Introduction - The method mainly used for the determination of N-nitrososarcosine (NSAR) in tobacco – gas chromatography coupled with a thermal energy analyzer – lacks selectivity and requires derivatization and laborious sample cleanup. A different technique, liquid chromatography combined with electrospray ionization tandem mass spectrometry (LC-ESI-MS/MS), is advanced but involves difficulties regarding (i) the retardation of the polar compound NSAR and (ii) unequal ESI-MS/MS responses of the syn and anti conformers of NSAR.

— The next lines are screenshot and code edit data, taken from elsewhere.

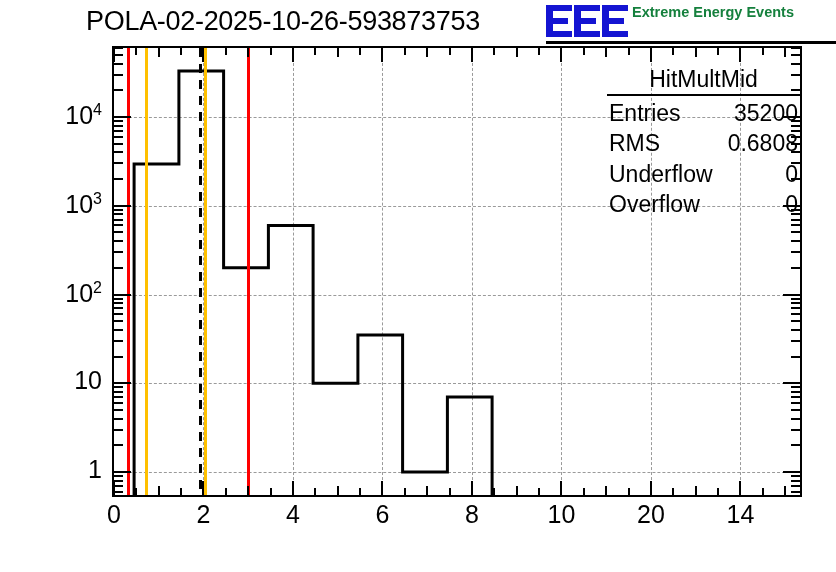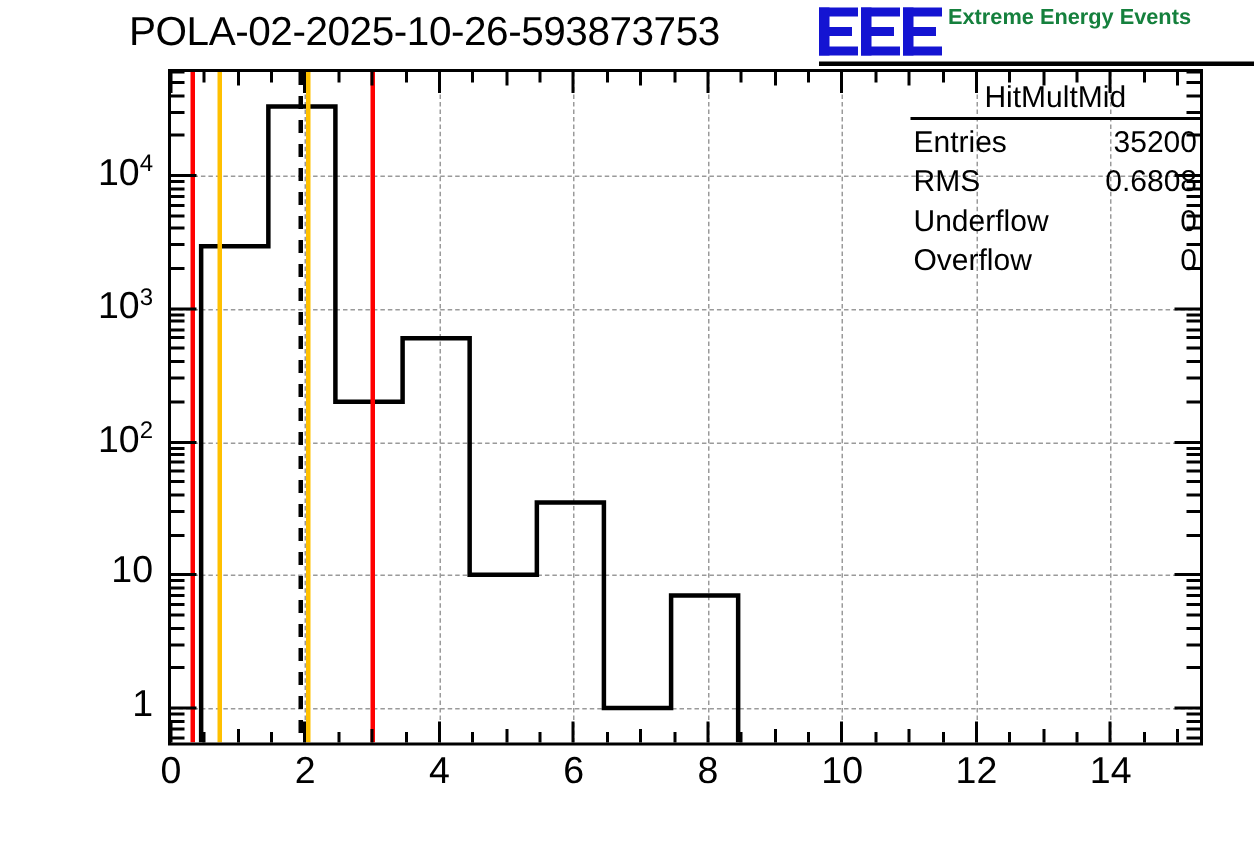--- a/index.html
+++ b/index.html
@@ -51,8 +51,8 @@
 
   
   .stats{
-    position:absolute;left:607px;top:54px;width:193px;
-    background:transparent;font-size:20px;color:#000;
+    position:absolute;left:607px;top:66px;width:193px;
+    background:transparent;font-size:23px;color:#000;
   }
   .stats .sttitle{text-align:center;padding-bottom:1px;}
   .stats .strule{height:2px;background:#000;margin:0 0 2px 0;}

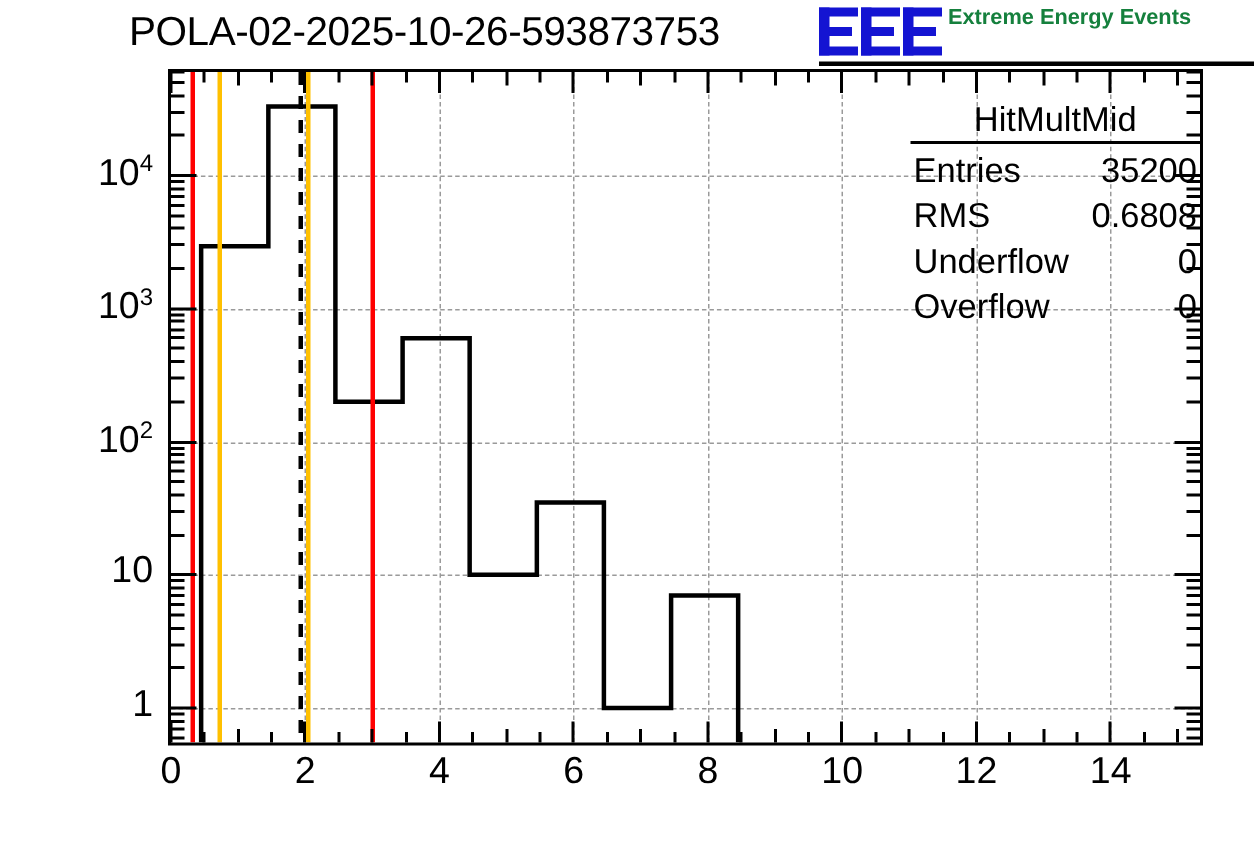--- a/index.html
+++ b/index.html
@@ -287,7 +287,7 @@
       <div class="xlab" style="left: 352.493px; width: 60px; top: 502px;">6</div>
       <div class="xlab" style="left: 441.991px; width: 60px; top: 502px;">8</div>
       <div class="xlab" style="left: 531.489px; width: 60px; top: 502px;">10</div>
-      <div class="xlab" style="left: 620.986px; width: 60px; top: 502px;">12</div>
+      <div class="xlab" style="left: 620.986px; width: 60px; top: 502px;">20</div>
       <div class="xlab" style="left: 710.484px; width: 60px; top: 502px;">14</div>
     </div>
 

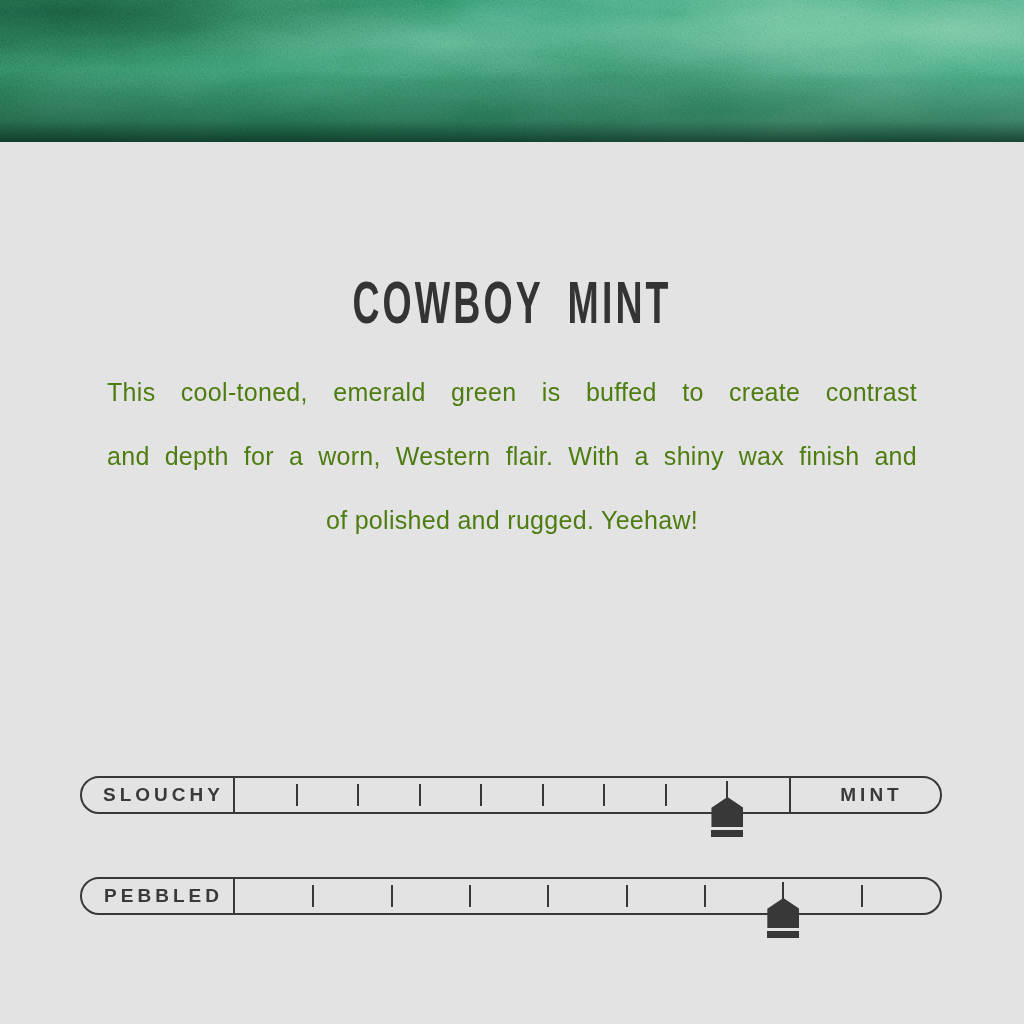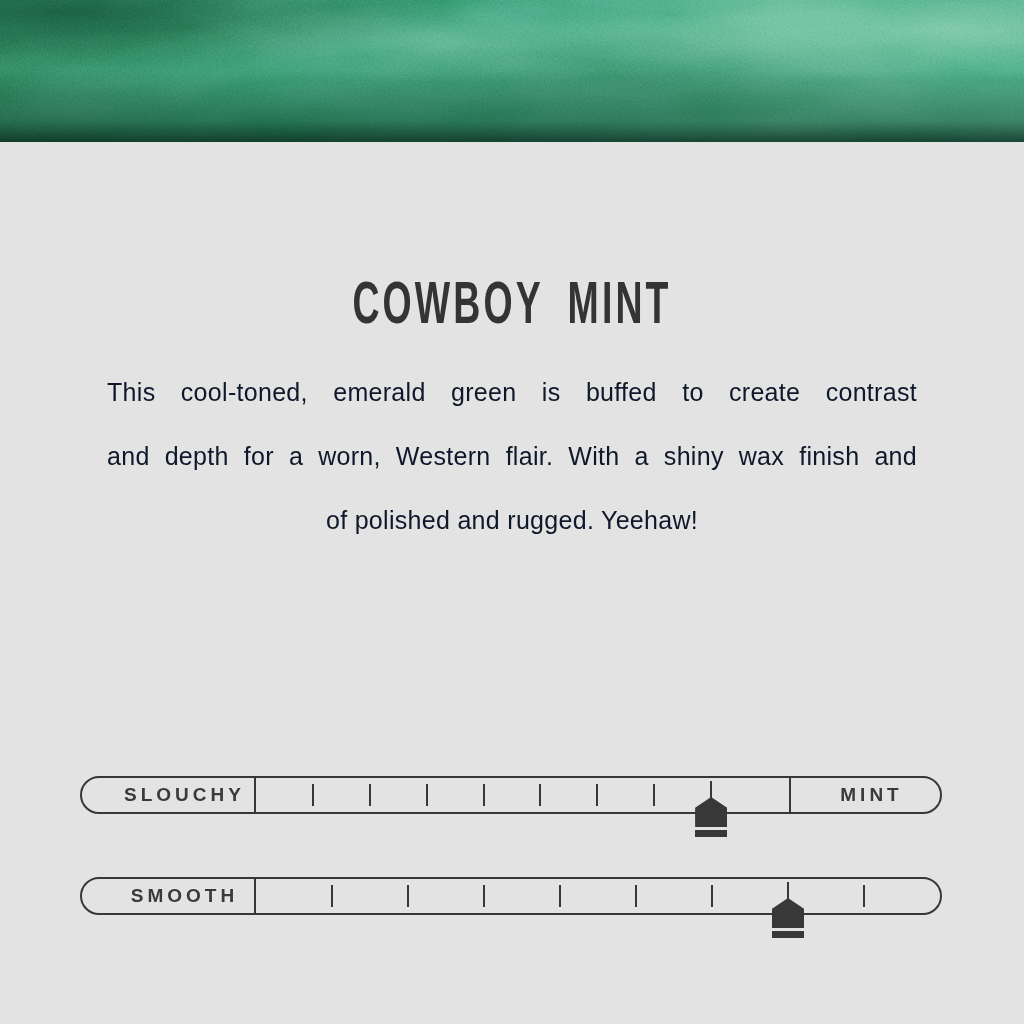--- a/index.html
+++ b/index.html
@@ -34,7 +34,7 @@
   
   .desc{
     position:absolute;left:107px;top:360px;width:810px;
-    font-size:25px;color:#0f172a;letter-spacing:0.3px;
+    font-size:25px;color:#4d7c0f;letter-spacing:0.3px;
   }
   .desc-line{
     line-height:64px;height:64px;

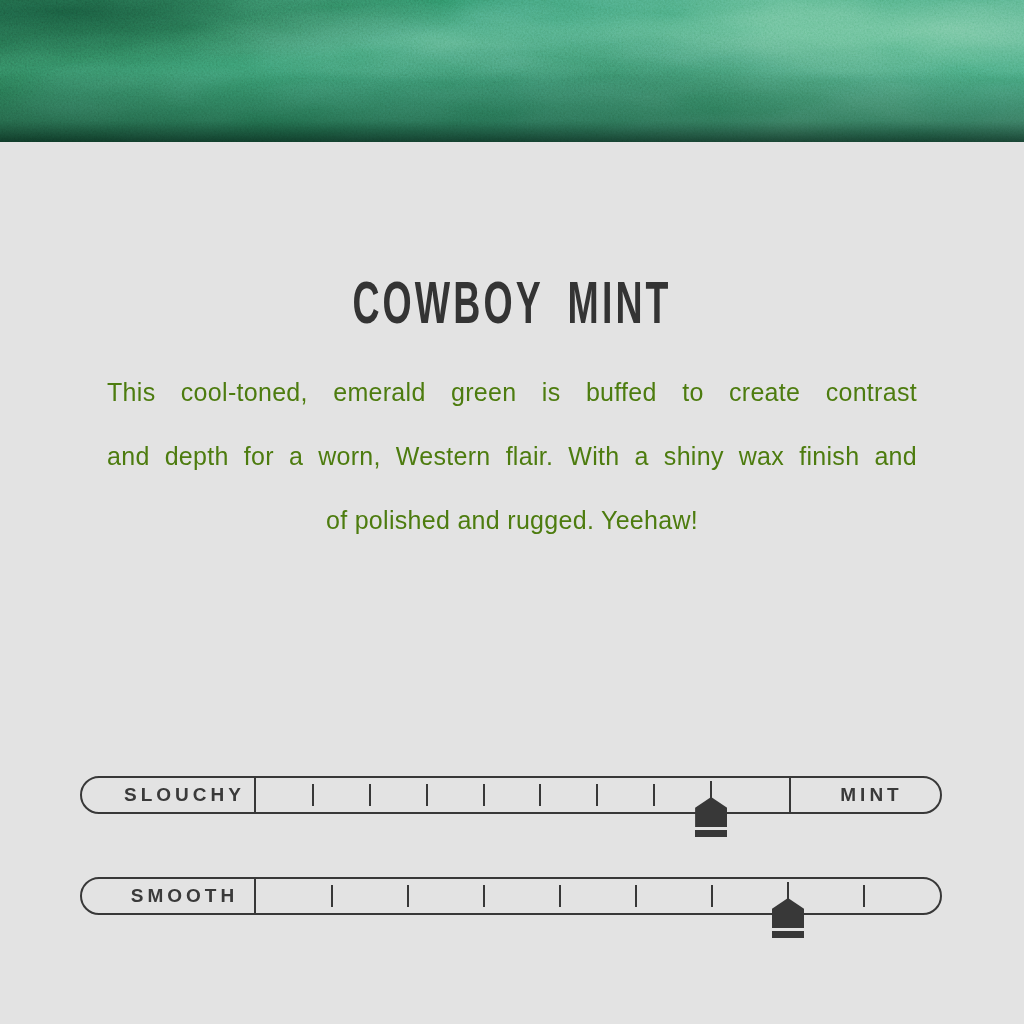--- a/index.html
+++ b/index.html
@@ -59,7 +59,6 @@
     font-size:19px;font-weight:bold;letter-spacing:4px;
     padding-left:12px; 
     color:#3a3a3a;
-    margin-left:21px;
   }
   .cap-left{width:139px;border-right:2px solid var(--ink);}
   .cap-right{width:137px;border-left:2px solid var(--ink);}

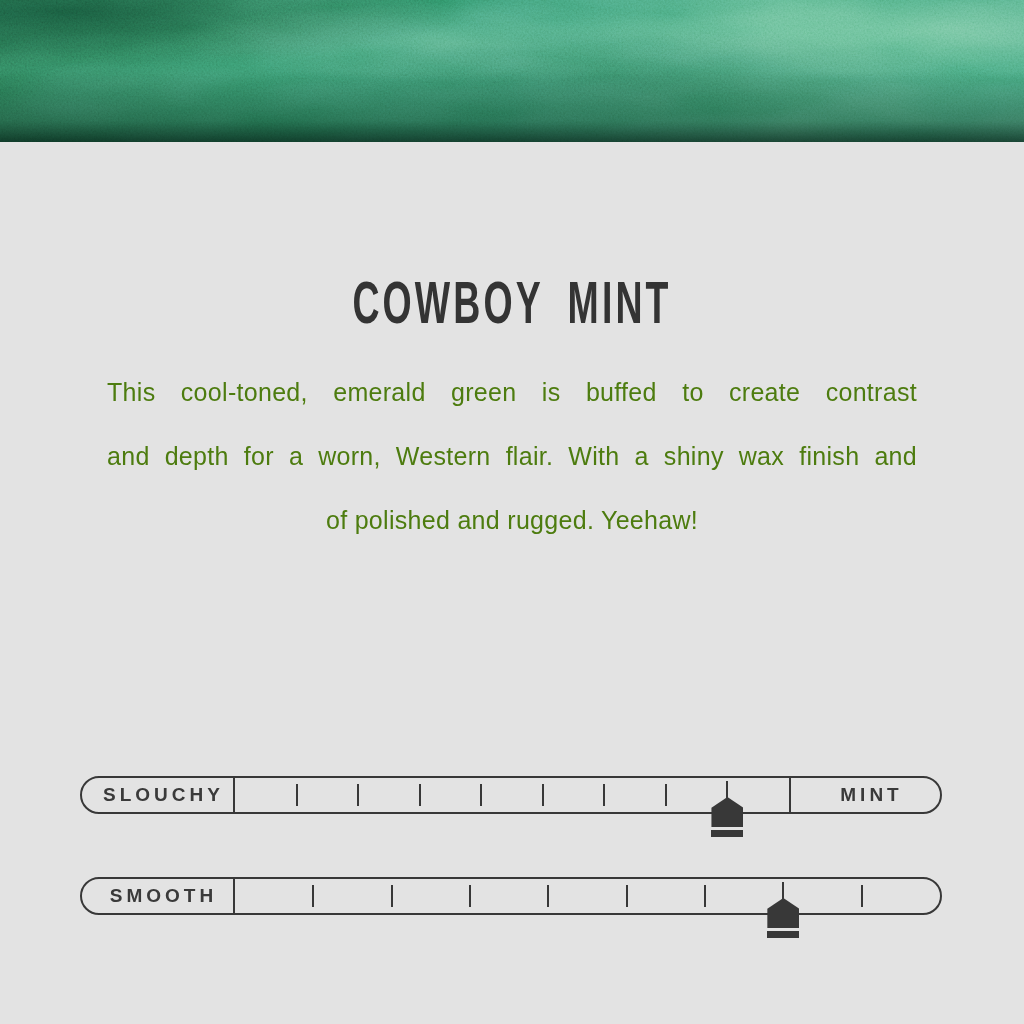--- a/index.html
+++ b/index.html
@@ -175,7 +175,7 @@
   </div>
 
   <div class="scale texture">
-    <div class="cap cap-left">SMOOTH</div>
+    <div class="cap cap-left">PEBBLED</div>
     <div class="track">
       <div class="marker" style="left: 77.7778%;">
         <div class="stem"></div>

Experimental - LC-ESI-MS/MS measurements were carried out using an Obelisc N column in Hydrophilic Interaction Liquid Chromatography (HILIC) mode coupled with a triple quadrupole MS in negative ionization mode. Samples were extracted with aqueous formic acid and subsequently purified with solid supported liquid-liquid extraction. For quantification external calibration with internal standard-correction using the isotope labeled NSAR-D3 was applied. Nuclear magnetic resonance spectroscopy was used to assign the syn and anti conformers and to determine their ratios.

Results and Discussion - The selected stationary phase in HILIC mode is capable of retaining the polar compound NSAR reasonably. Using two different LC gradient methods it was observed that the conformers show different ESI-MS/MS response and that their ratios differ in real samples and in standards of different age. As a consequence, for proper quantification the conformer ratio in the external standard needs to be adjusted to the same ratio as in the samples.

The method described has been applied to several tobacco products and has been fully validated for CORESTA Reference Product 2 (moist snuff) and 3 (dry snuff) showing expanded measurement uncertainties of approximately 20% and limits of quantification of about 20 ng/g.